A l'été 2015, alors que la France s'est engagée à accueillir 30 000 demandeurs d'asile en pleine crise migratoire –  seuls 10% l'ont finalement été –, la loi sur l'asile du nouveau ministre de l'Intérieur, Bernard Cazeneuve, met en place le titre pluriannuel de séjour, d'une validité de deux à quatre ans. Le but est de permettre aux étrangers en règle d'éviter "une dizaine de passages par an en préfecture". Mais, comme l'observe Le Monde, le texte permet par ailleurs de maintenir en rétention des étrangers mineurs, à l'encontre de la promesse faite par le candidat Hollande en 2012. 

En mars 2016, une nouvelle loi Cazeneuve sur le droit des étrangers est promulguée. Elle va plus loin dans la rétention des mineurs puisqu'elle rend possible l'enfermement des enfants de familles étrangères dans les commissariats (locaux de rétention administrative).

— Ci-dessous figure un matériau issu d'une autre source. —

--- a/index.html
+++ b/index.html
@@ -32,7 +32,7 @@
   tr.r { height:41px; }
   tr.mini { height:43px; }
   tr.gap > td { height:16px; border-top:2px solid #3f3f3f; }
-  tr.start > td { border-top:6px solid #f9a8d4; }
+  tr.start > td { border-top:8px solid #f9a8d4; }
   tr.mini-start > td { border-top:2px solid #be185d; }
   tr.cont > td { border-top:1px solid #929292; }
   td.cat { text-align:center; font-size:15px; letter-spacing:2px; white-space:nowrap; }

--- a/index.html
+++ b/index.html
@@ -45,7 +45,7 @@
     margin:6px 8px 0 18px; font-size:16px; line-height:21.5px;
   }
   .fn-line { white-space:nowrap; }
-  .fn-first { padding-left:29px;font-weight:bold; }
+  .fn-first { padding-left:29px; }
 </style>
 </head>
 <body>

Les décrets d’application de la loi placent en outre la procédure des "étrangers malades", qui relevait des agences régionales de santé, sous la houlette de l'Office français de l'immigration et de l'intégration (OFII) et donc indirectement du ministère de l’Intérieur. Ces décrets renforcent aussi le droit à l'information des préfets sur le contrôle du séjour des étrangers en possession de cartes de séjour pluriannuelles.  

Examen des demandes d’asile, polygamie et OQTF : trois lois sous Emmanuel Macron  

Dans ses promesses de campagne, en 2017, Emmanuel Macron avait promis de réduire à six mois la durée moyenne de traitement des demandes d'asile. La loi asile et immigration du 10 septembre 2018, portée par le ministre de l'Intérieur Gérard Collomb, modifie ainsi la procédure administrative. Si le délai moyen de traitement des dossiers par l'Ofpra s'établit toujours, en 2021, à "8,6 mois", il est ramené à quatre mois en 2023, selon le rapport annuel de l'Office (PDF), "un délai historiquement bas". A l'inverse, la loi, qui a provoqué de vifs débats jusque dans les rangs de la majorité, allonge la durée maximale du séjour en centre de rétention à 90 jours, pour faciliter les reconduites à la frontière. 

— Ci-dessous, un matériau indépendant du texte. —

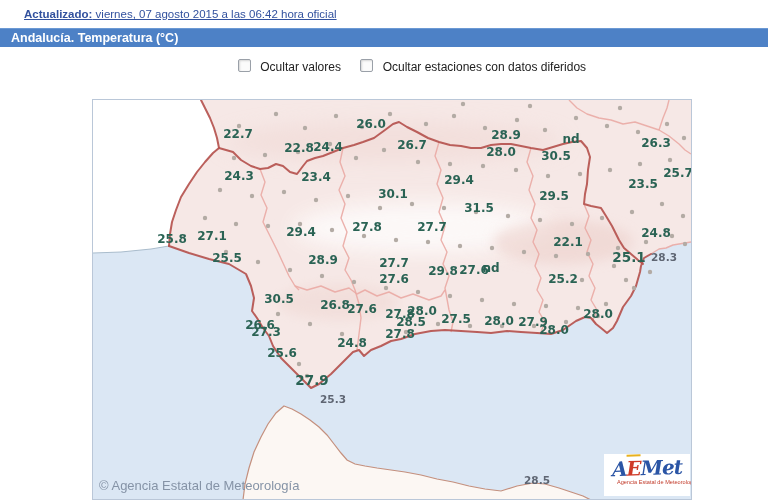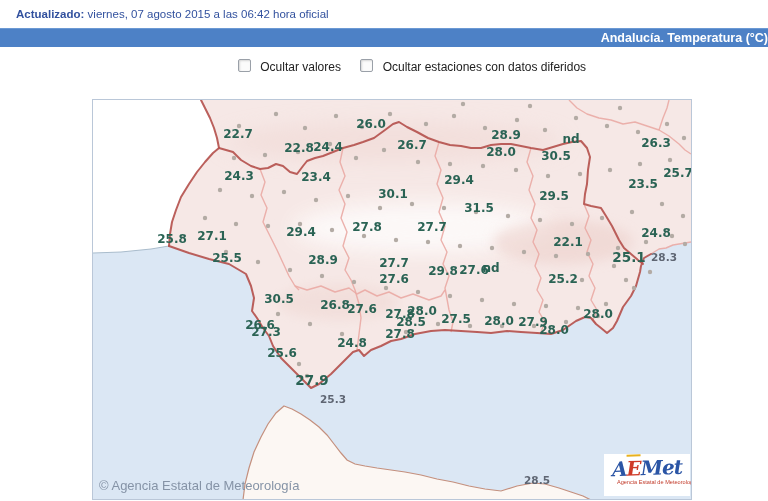--- a/index.html
+++ b/index.html
@@ -7,7 +7,7 @@
     width:768px;height:501px;position:relative;background:#ffffff;
     font-family:"Liberation Sans",sans-serif;overflow:hidden;
   }
-  .header{padding:7px 0 0 16px;font-size:11.5px;color:#32519e;line-height:15px;}
+  .header{padding:7px 0 0 24px;font-size:11.5px;color:#32519e;line-height:15px;text-decoration:underline;}
   .header b{font-weight:bold;}
   .titlebar{
     margin-top:6px;height:19px;background:#4d81c6;color:#ffffff;

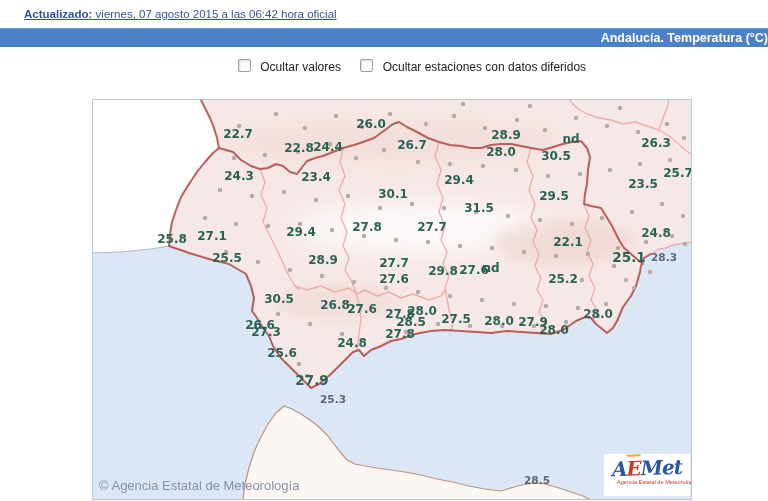--- a/index.html
+++ b/index.html
@@ -12,7 +12,7 @@
   .titlebar{
     margin-top:6px;height:19px;background:#4d81c6;color:#ffffff;
     font-weight:bold;font-size:12.5px;line-height:19px;padding-left:11px;
-    border-top:1px solid #6b99d4;box-sizing:border-box;text-align:right;
+    border-top:1px solid #6b99d4;box-sizing:border-box;
   }
   .controls{margin-top:12px;text-align:center;padding-left:56px;font-size:12px;color:#222222;}
   .controls label{vertical-align:middle;}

En août 2021, nouvelle controverse avec la loi confortant le respect des principes de la République, dite "loi contre le séparatisme", qui contient des dispositions sur l'immigration. Elle prévoit qu'aucun titre de séjour ne peut être délivré à un étranger vivant en France "en état de polygamie". Le texte prévoit aussi le refus et le retrait d'un titre de séjour à un étranger ayant manifesté un rejet des principes de la République. Mais le Conseil constitutionnel censure cet article, en raison de son imprécision.

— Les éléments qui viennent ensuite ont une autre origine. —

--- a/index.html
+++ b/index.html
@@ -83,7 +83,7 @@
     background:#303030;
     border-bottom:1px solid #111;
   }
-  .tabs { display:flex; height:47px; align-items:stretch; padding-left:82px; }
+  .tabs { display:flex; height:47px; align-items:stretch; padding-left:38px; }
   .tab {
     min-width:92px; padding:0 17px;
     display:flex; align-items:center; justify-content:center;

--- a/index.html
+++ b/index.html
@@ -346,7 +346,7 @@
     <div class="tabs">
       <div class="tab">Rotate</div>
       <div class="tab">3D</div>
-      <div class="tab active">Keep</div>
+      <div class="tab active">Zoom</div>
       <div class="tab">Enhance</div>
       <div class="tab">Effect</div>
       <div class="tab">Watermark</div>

Trois ans plus tard, les Sages censurent massivement une nouvelle loi immigration défendue par le ministre de l'Intérieur, Gérald Darmanin. Promulgué le 26 janvier 2024, ce texte, qui ne comporte plus que 51 articles sur 86, élargit les obligations de quitter le territoire français (OQTF) à des étrangers habituellement protégés, comme les personnes arrivées en France avant l'âge de 13 ans, crée un fichier des mineurs non accompagnés délinquants, conditionne l'obtention d'un titre de séjour au respect des "principes de la République" et allonge de six mois à un an la durée d'assignation à résidence d'étrangers soumis à une mesure d'éloignement. Seule disposition présentée comme un élément d'équilibre du texte, la régularisation de travailleurs sans-papiers dans les "métiers en tension" est rabotée puisque les préfets doivent donner leur aval à la délivrance ou non d'un titre de séjour.